# DATA TO USE:
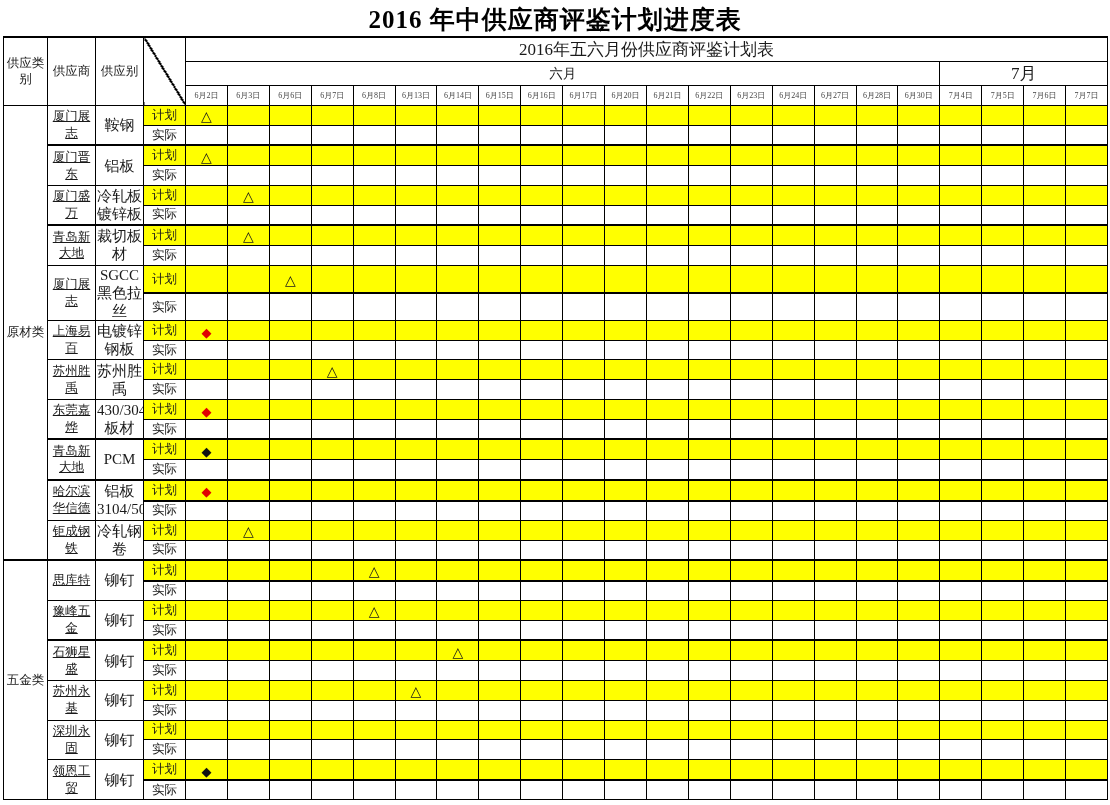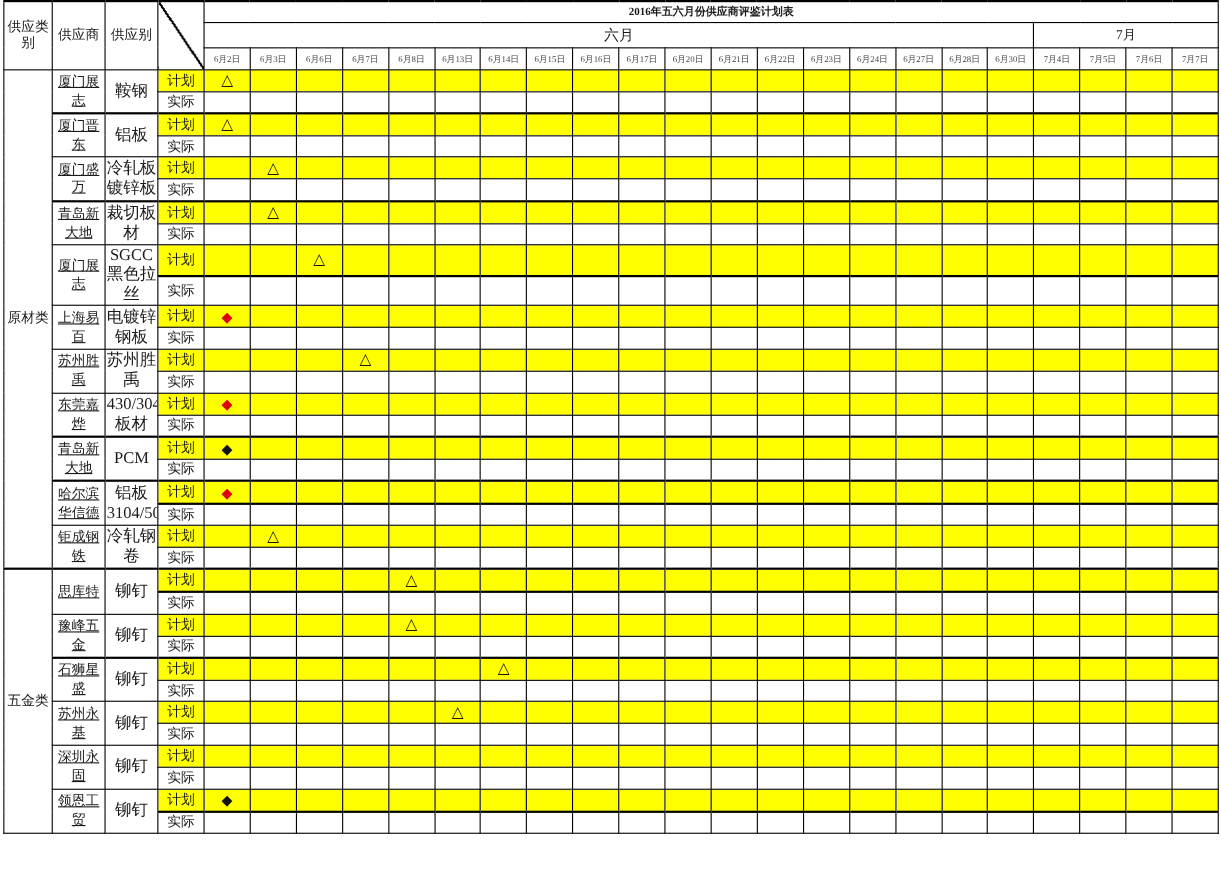"2016 年中供应商评鉴计划进度表" div.title { html: none -> <div>2016 年中供应商评鉴计划进度表</div> }
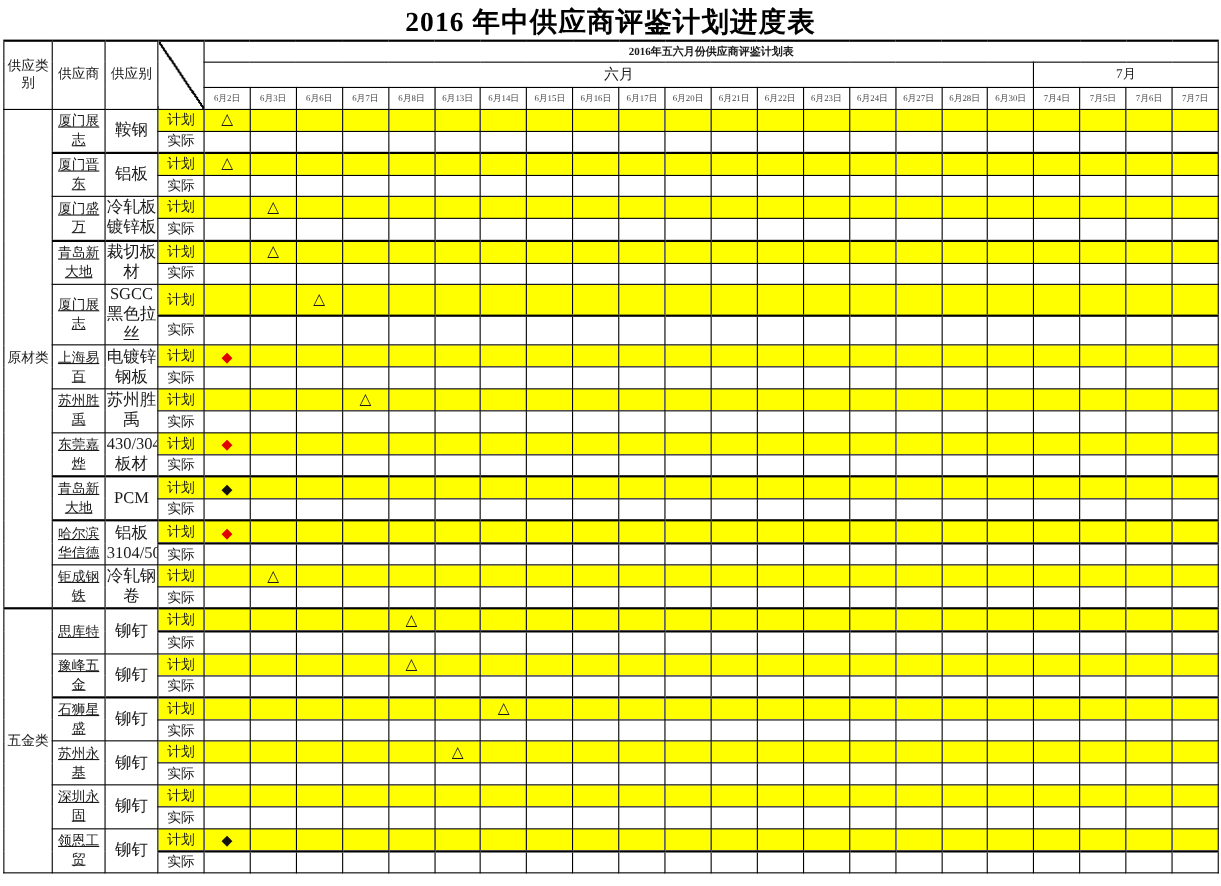"2016年五六月份供应商评鉴计划表" td.subtitle { font-size: 10px -> 17px; font-weight: bold -> normal }
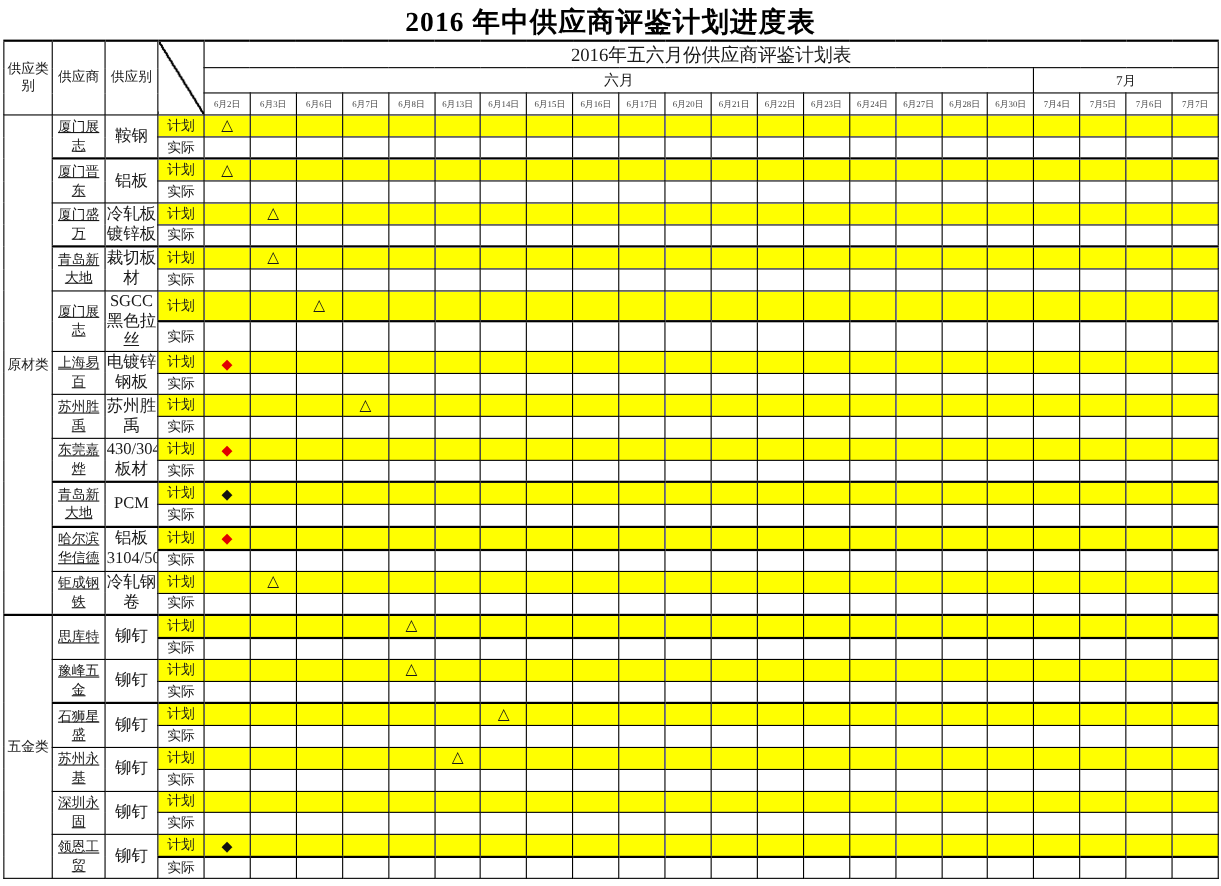"7月" td.month-july { font-size: 12px -> 17px }
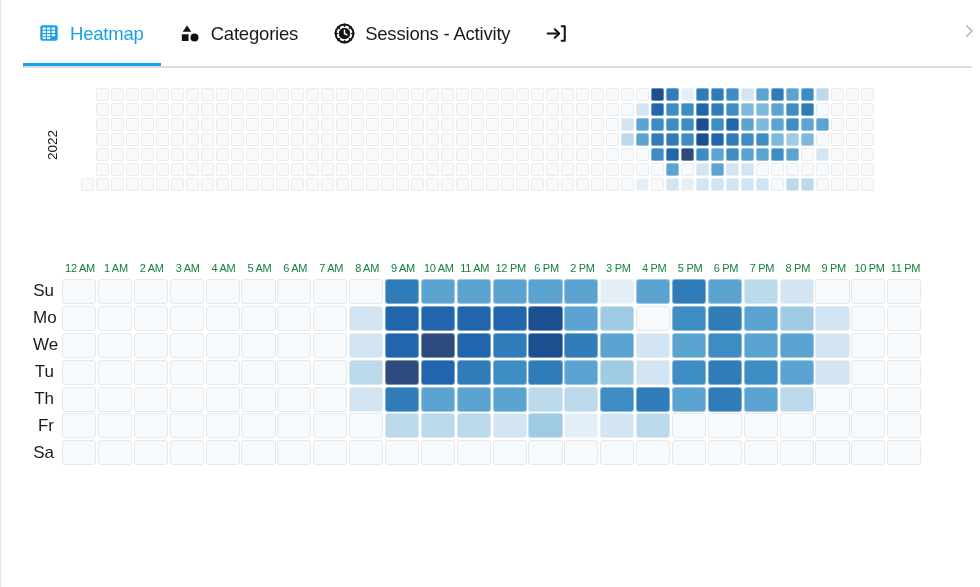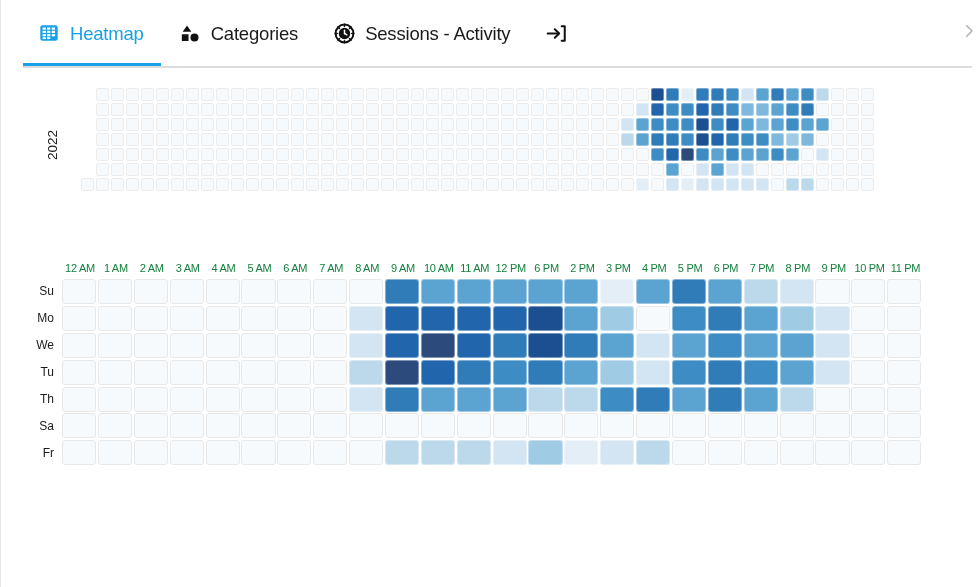"Su" .hour-row-label { font-size: 12px -> 17px }
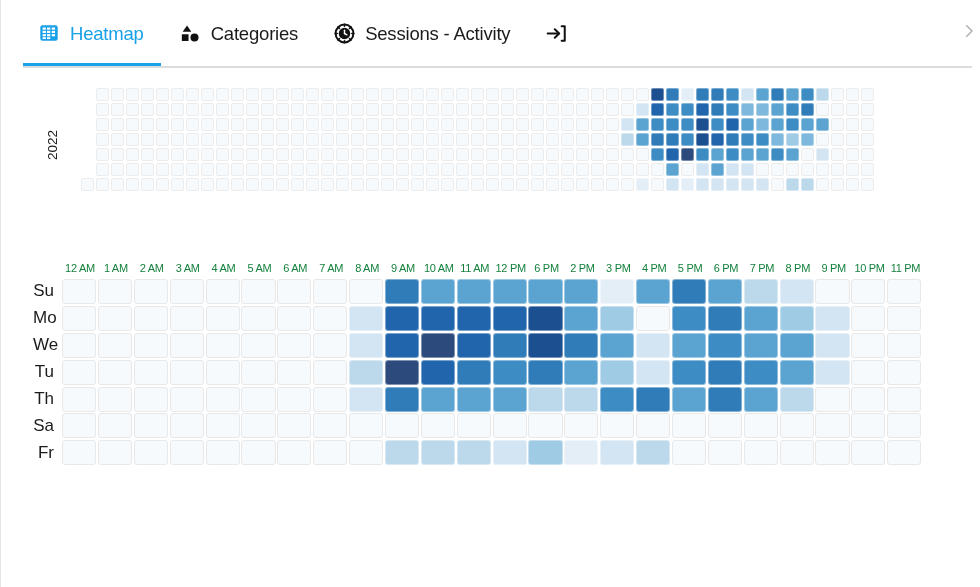"Sa" div.hour-row { order: before "Fr" -> after "Fr" }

# TASK DETAILS:
A precise repetition of every entry, free of pictures, is the expected answer.

# EXERCISE RESPONSE:
"2016 年中供应商评鉴计划进度表" div.title { html: none -> <div>2016 年中供应商评鉴计划进度表</div> }
"2016年五六月份供应商评鉴计划表" td.subtitle { font-size: 10px -> 17px; font-weight: bold -> normal }
"7月" td.month-july { font-size: 12px -> 17px }
"Su" .hour-row-label { font-size: 12px -> 17px }
"Sa" div.hour-row { order: before "Fr" -> after "Fr" }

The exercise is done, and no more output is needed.